• **PROBLEM DETAILS**
Copy out all of the lines below exactly; the pictures do not belong in the copy.

MATERIAL FOR THE TASK Block Start

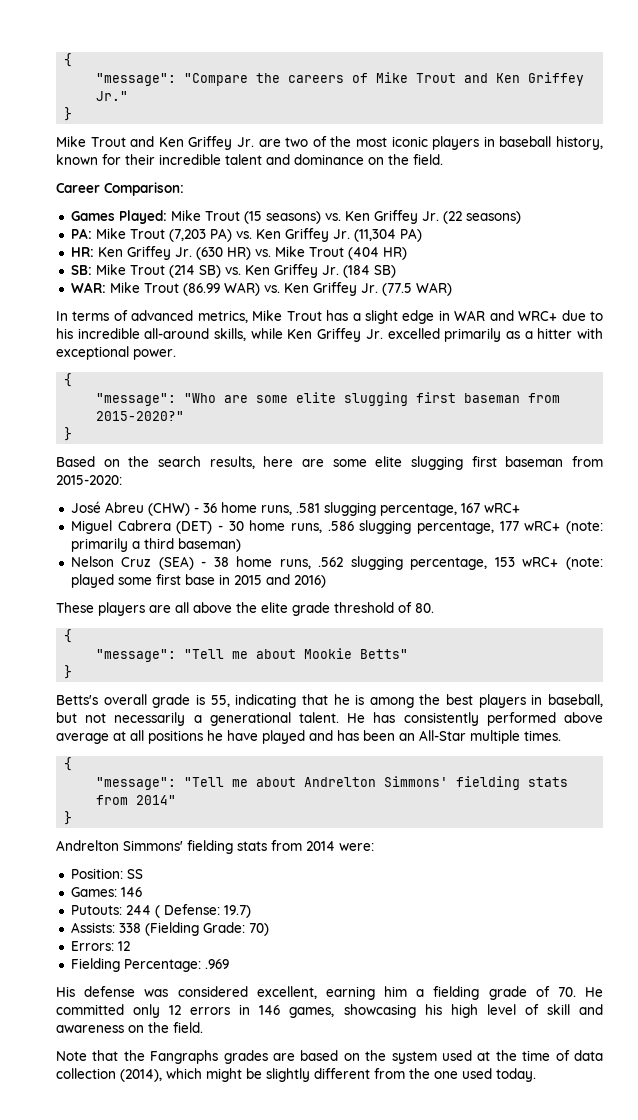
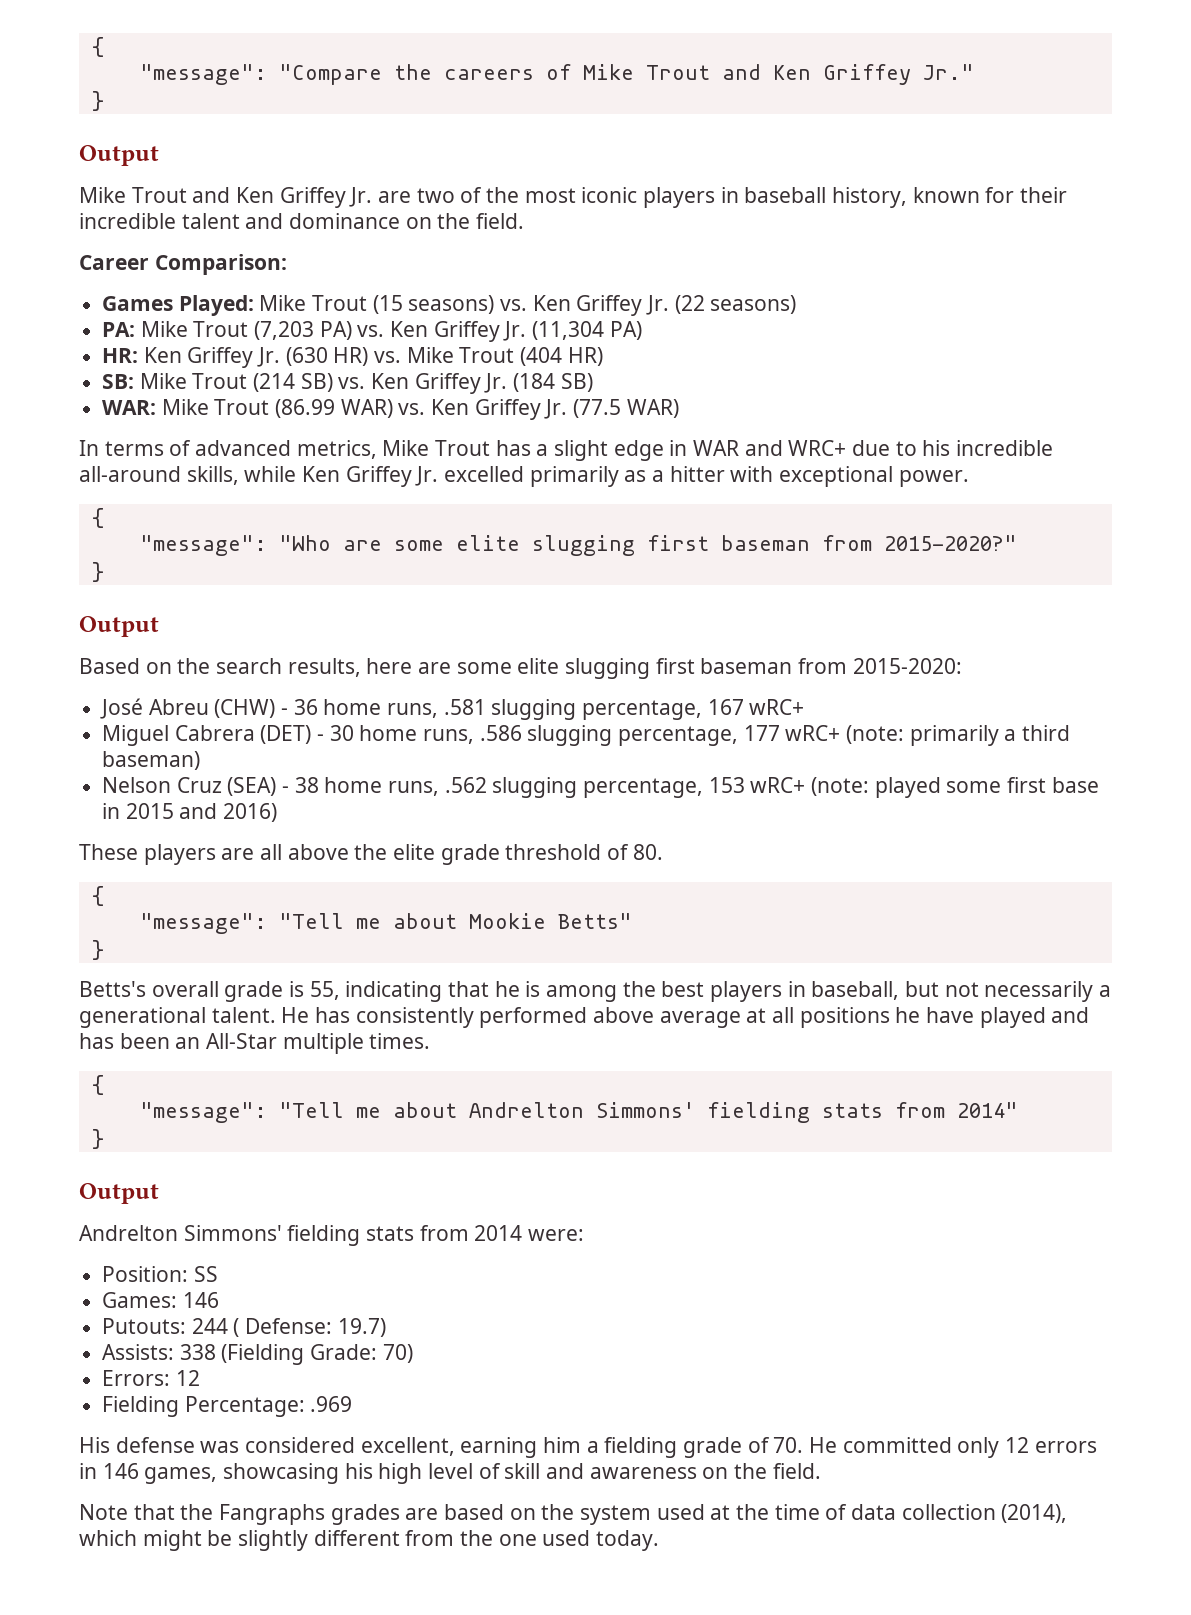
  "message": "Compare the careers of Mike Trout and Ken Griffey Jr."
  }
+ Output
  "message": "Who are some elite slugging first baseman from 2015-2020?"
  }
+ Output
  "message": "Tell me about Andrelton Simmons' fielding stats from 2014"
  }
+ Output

MATERIAL FOR THE TASK Block End

• **THE COMPLETED TASK**
  "message": "Compare the careers of Mike Trout and Ken Griffey Jr."
  }
+ Output
  "message": "Who are some elite slugging first baseman from 2015-2020?"
  }
+ Output
  "message": "Tell me about Andrelton Simmons' fielding stats from 2014"
  }
+ Output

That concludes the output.